### Problem requirements
Copy the data precisely, character for character, and leave out every picture.

BEGIN Task inputs

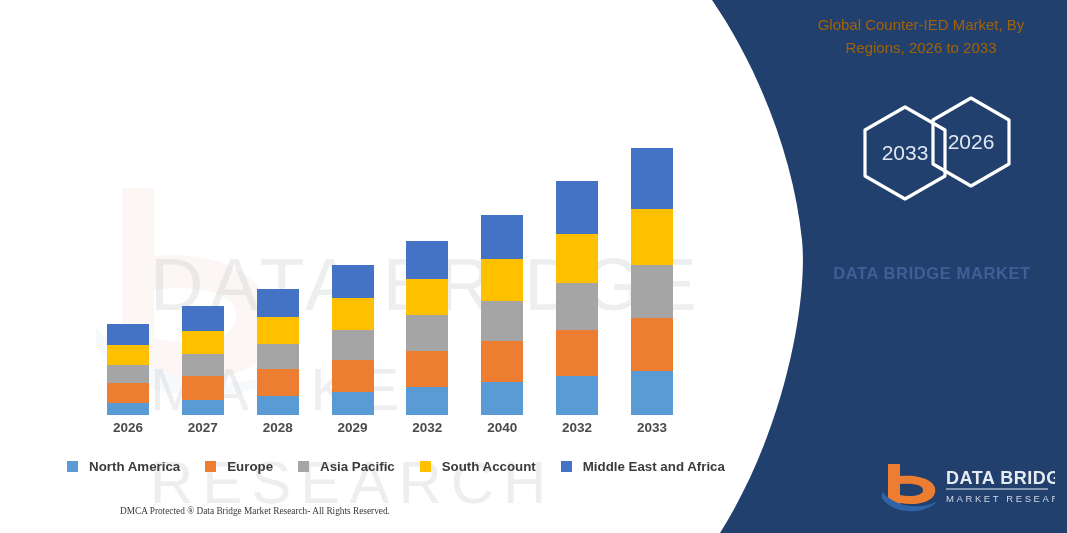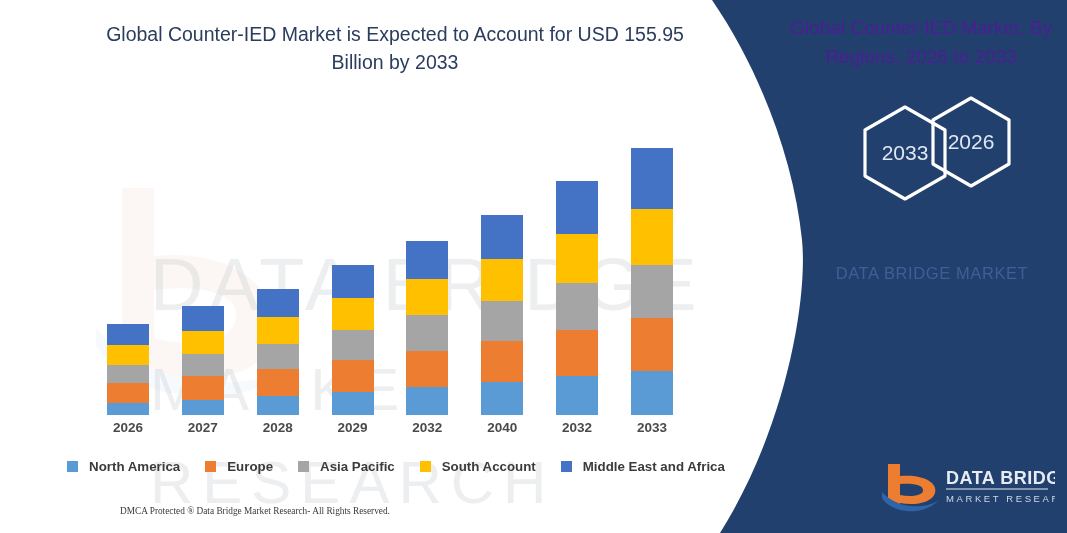--- a/index.html
+++ b/index.html
@@ -44,26 +44,26 @@
       font-family:"Liberation Serif", serif;white-space:nowrap;}
   .ft-right{position:absolute;left:428px;top:0;font-size:9.3px;color:#3a3a3a;
       font-family:"Liberation Serif", serif;white-space:nowrap;}
 
   
   .right-pane{position:absolute;left:690px;top:0;width:377px;height:533px;}
   .right-svg{position:absolute;left:0;top:0;}
   .right-content{position:absolute;left:0;top:0;width:377px;height:533px;}
 
   .rt-title{position:absolute;left:100px;top:14px;width:262px;text-align:center;
-      font-size:19px;line-height:1.5;color:#4c1d95;font-weight:400;}
+      font-size:15px;line-height:1.5;color:#a16207;font-weight:400;}
 
   .hexwrap{position:absolute;left:120px;top:92px;width:250px;height:118px;}
 
   .dbmr{position:absolute;left:122px;top:261px;width:240px;text-align:center;
-      font-size:16.5px;line-height:1.5;letter-spacing:.6px;color:#3f5f96;}
+      font-size:16.5px;line-height:1.5;letter-spacing:.6px;color:#3f5f96;font-weight:bold;}
 
   .logo{position:absolute;left:880px;top:458px;width:175px;height:54px;}
 </style>
 </head>
 <body>
 
 <div id="root">
 
   <div class="left-pane">
 
@@ -72,21 +72,20 @@
         <path d="M30 10 L30 200 L62 200 L62 10 Z" fill="#e9b9a0"></path>
         <path d="M62 78 C140 70 190 110 180 160 C172 200 110 208 62 196 L62 160 C100 170 140 166 144 140 C148 116 110 106 62 112 Z" fill="#e9b9a0"></path>
         <path d="M4 150 C60 210 150 218 206 186 C150 236 40 228 4 168 Z" fill="#bcd4ea"></path>
       </svg>
       <div class="wm-text">
         <div class="l1">DATA BRIDGE</div>
         <div class="l2">MARKET RESEARCH</div>
       </div>
     </div>
 
-    <div class="chart-title">Global Counter-IED Market is Expected to Account for USD 155.95 Billion by 2033</div>
 
     <div class="plot">
       <div class="bars" id="bars">
           <div class="barcol">
             <span class="seg" title="North America 2026: 10" style="height: 11.7105px; background: rgb(91, 155, 213);"></span>
             <span class="seg" title="Europe 2026: 17" style="height: 19.9079px; background: rgb(237, 125, 49);"></span>
             <span class="seg" title="Asia Pacific 2026: 16" style="height: 18.7368px; background: rgb(165, 165, 165);"></span>
             <span class="seg" title="South America 2026: 17" style="height: 19.9079px; background: rgb(255, 192, 0);"></span>
             <span class="seg" title="Middle East and Africa 2026: 18" style="height: 21.0789px; background: rgb(68, 114, 196);"></span>
           </div>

END Task inputs

### Answer section
--- a/index.html
+++ b/index.html
@@ -44,26 +44,26 @@
       font-family:"Liberation Serif", serif;white-space:nowrap;}
   .ft-right{position:absolute;left:428px;top:0;font-size:9.3px;color:#3a3a3a;
       font-family:"Liberation Serif", serif;white-space:nowrap;}
 
   
   .right-pane{position:absolute;left:690px;top:0;width:377px;height:533px;}
   .right-svg{position:absolute;left:0;top:0;}
   .right-content{position:absolute;left:0;top:0;width:377px;height:533px;}
 
   .rt-title{position:absolute;left:100px;top:14px;width:262px;text-align:center;
-      font-size:19px;line-height:1.5;color:#4c1d95;font-weight:400;}
+      font-size:15px;line-height:1.5;color:#a16207;font-weight:400;}
 
   .hexwrap{position:absolute;left:120px;top:92px;width:250px;height:118px;}
 
   .dbmr{position:absolute;left:122px;top:261px;width:240px;text-align:center;
-      font-size:16.5px;line-height:1.5;letter-spacing:.6px;color:#3f5f96;}
+      font-size:16.5px;line-height:1.5;letter-spacing:.6px;color:#3f5f96;font-weight:bold;}
 
   .logo{position:absolute;left:880px;top:458px;width:175px;height:54px;}
 </style>
 </head>
 <body>
 
 <div id="root">
 
   <div class="left-pane">
 
@@ -72,21 +72,20 @@
         <path d="M30 10 L30 200 L62 200 L62 10 Z" fill="#e9b9a0"></path>
         <path d="M62 78 C140 70 190 110 180 160 C172 200 110 208 62 196 L62 160 C100 170 140 166 144 140 C148 116 110 106 62 112 Z" fill="#e9b9a0"></path>
         <path d="M4 150 C60 210 150 218 206 186 C150 236 40 228 4 168 Z" fill="#bcd4ea"></path>
       </svg>
       <div class="wm-text">
         <div class="l1">DATA BRIDGE</div>
         <div class="l2">MARKET RESEARCH</div>
       </div>
     </div>
 
-    <div class="chart-title">Global Counter-IED Market is Expected to Account for USD 155.95 Billion by 2033</div>
 
     <div class="plot">
       <div class="bars" id="bars">
           <div class="barcol">
             <span class="seg" title="North America 2026: 10" style="height: 11.7105px; background: rgb(91, 155, 213);"></span>
             <span class="seg" title="Europe 2026: 17" style="height: 19.9079px; background: rgb(237, 125, 49);"></span>
             <span class="seg" title="Asia Pacific 2026: 16" style="height: 18.7368px; background: rgb(165, 165, 165);"></span>
             <span class="seg" title="South America 2026: 17" style="height: 19.9079px; background: rgb(255, 192, 0);"></span>
             <span class="seg" title="Middle East and Africa 2026: 18" style="height: 21.0789px; background: rgb(68, 114, 196);"></span>
           </div>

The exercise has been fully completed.